The Supreme Court has again ruled in favor of a self-employed person who may claim the floor clause imposed on his loans. If more than a year ago the High Court agreed with some mortgaged people who had requested a loan to buy a place where they were going to establish a hairdressing business, this time he has ruled in favor of a taxi driver who had requested a mortgage to buy his taxi license. The floor clause required him to pay a minimum interest of 6.5% per year.
For the second time in a row, The Supreme Court has made it clear that non-consumers, that is, the self-employed, professionals or businessmen, can also claim the refund of amounts overpaid as a result of the imposition of the floor clause on your home loans.
Thus, in its judgment 168/2020, won by reclamador.es, confirms the invalidity already obtained in the Provincial Court of Madrid in a clause imposed on a client of this legal platform who had requested a loan from Abanca to buy his taxi license.
Thanks to this ruling, the self-employed, companies and professionals, in short, non-consumers, They can claim this clause imposed on their loans. And it is that this group of citizens encountered again and again with the impossibility of applying their own consumer legislation, Council Directive 93/13 / EEC, on abusive clauses in contracts concluded with consumers and the Consolidated Text of the General Law for the Defense of Consumers and Users).

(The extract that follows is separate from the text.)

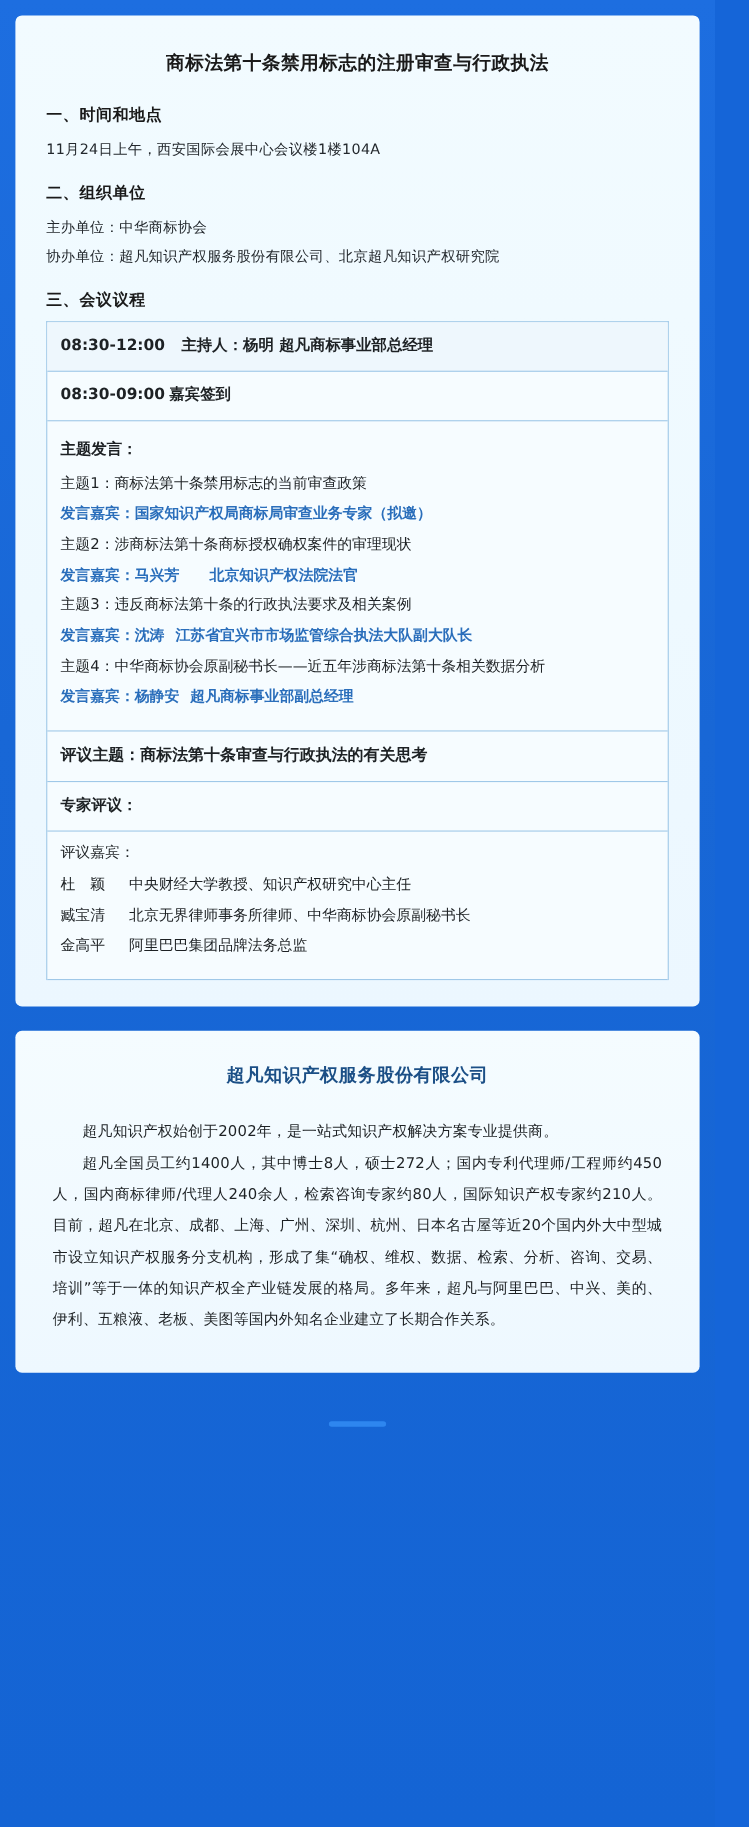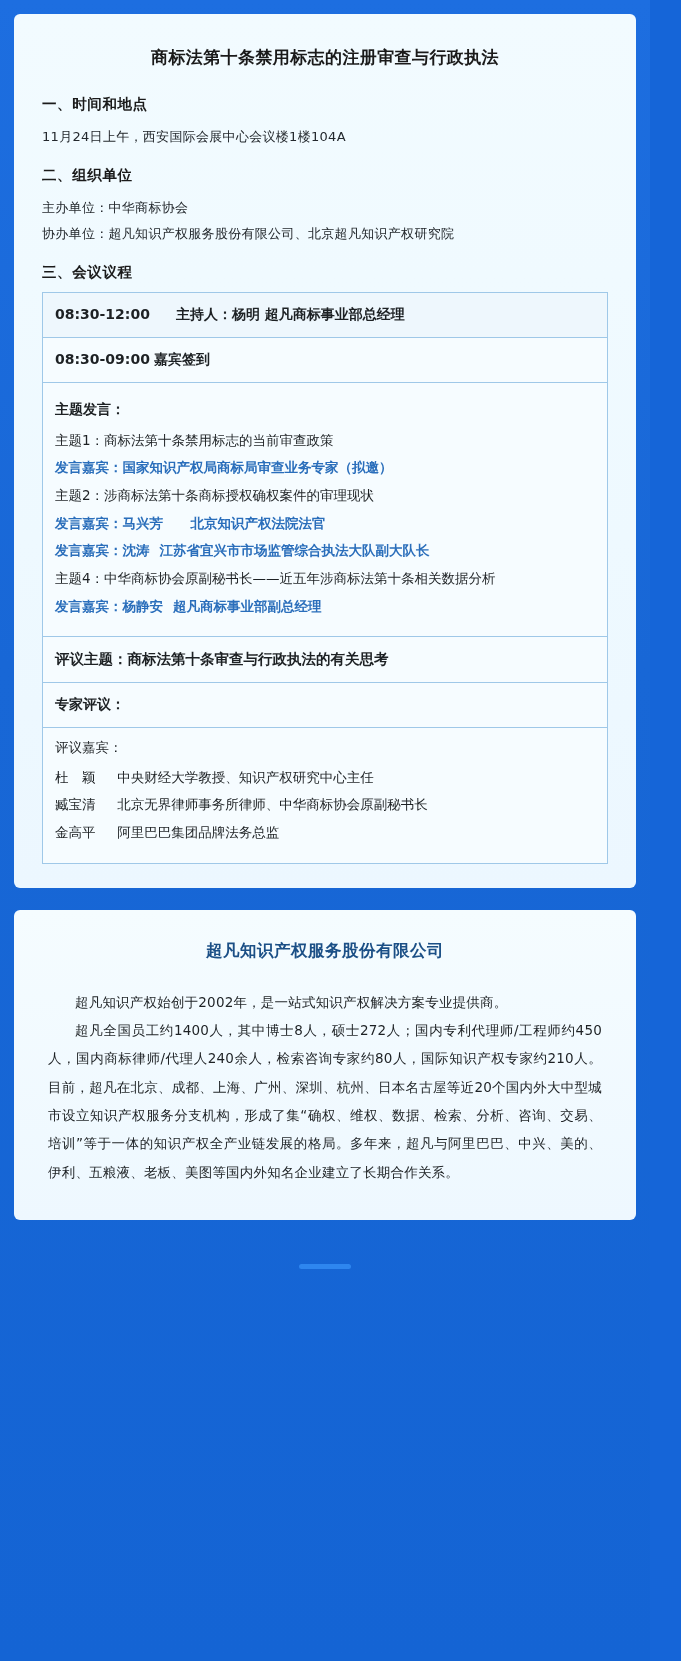"08:30-12:00" .row.host { gap: 26px -> 15px }
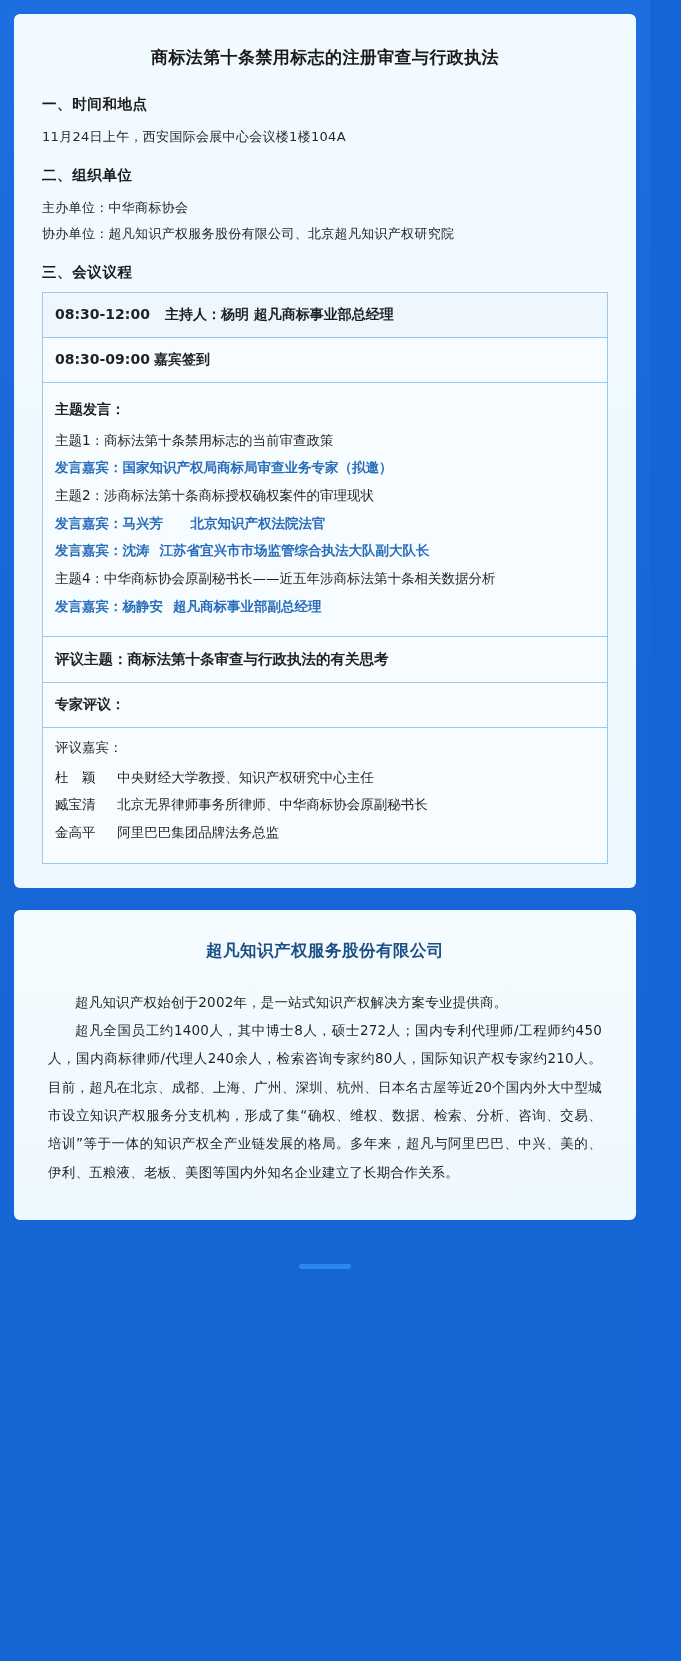"主题3：违反商标法第十条的行政执法要求及相关案例" div.item { html: none -> <div>主题3：违反商标法第十条的行政执法要求及相关案例</div> }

But nevertheless, The Law of General Contracting Conditions, which also regulates the abusiveness of the contractual clauses, does provide for its application not only to consumers but also to entrepreneurs, because as recognized in its explanatory memorandum, there are also situations of abuse when contracts are signed between companies.
In these cases, the defense must be oriented to the argument that the Supreme Court has finally accepted, inclusion control, and what does that mean it is not enough that said clause is in the contract and that it can be grammatically understandable, but also its real possibility of knowledge, which was not fulfilled in this case because nor was the Personalized Information Sheet delivered (FIPER, old Binding Offer), nor did the Notary expressly consign the warning of its existence in the deed Consequently, the client and his wife had no real opportunity to know that the loan was subject to a limitation of the variability of the interest rate.
The entity must return to the person affected by the floor clause the amounts overpaid as a result of the difference between the 6.50% that had been imposed and the Euribor applicable from May 9, 2013 (the loan was signed a year before with a fixed rate in the first 12 months, as is usually common in mortgage loans): more than 20,000 euros.
The second ruling of the Supreme Court that agrees with the autonomous
In January 2019, the Supreme Court agreed with some borrowers who had applied for a mortgage loan to buy a place where they were going to establish a hairdressing business, so their performance for said loan was as non-consumers.
In this case, Carmen Giménez, lawyer at the firm G&G Lawyers, Remember that the Supreme Court indicated that the following requirements must be met for the return of the overcharged for the floor clause:
- That the mortgage debtor has had a real opportunity to know the clause at the time of the execution of the loan contract and,
- That the clause must have a clear, concrete and simple wording that allows a normal grammatical understanding.
That is, the borrower must have at his disposal, prior to the signing of the deed, and incorporation of the floor clause, express information, by the entity, of the existence of said clause, and also the clause has to be written in a clear, concrete and simple way.
In the specific case prosecuted by the Supreme Court, after the evidence practiced in the proceeding before which the initial claim was made, it was justified that the borrowers did not have the possibility of knowing the very existence of the clause at the time of signing the loan deed.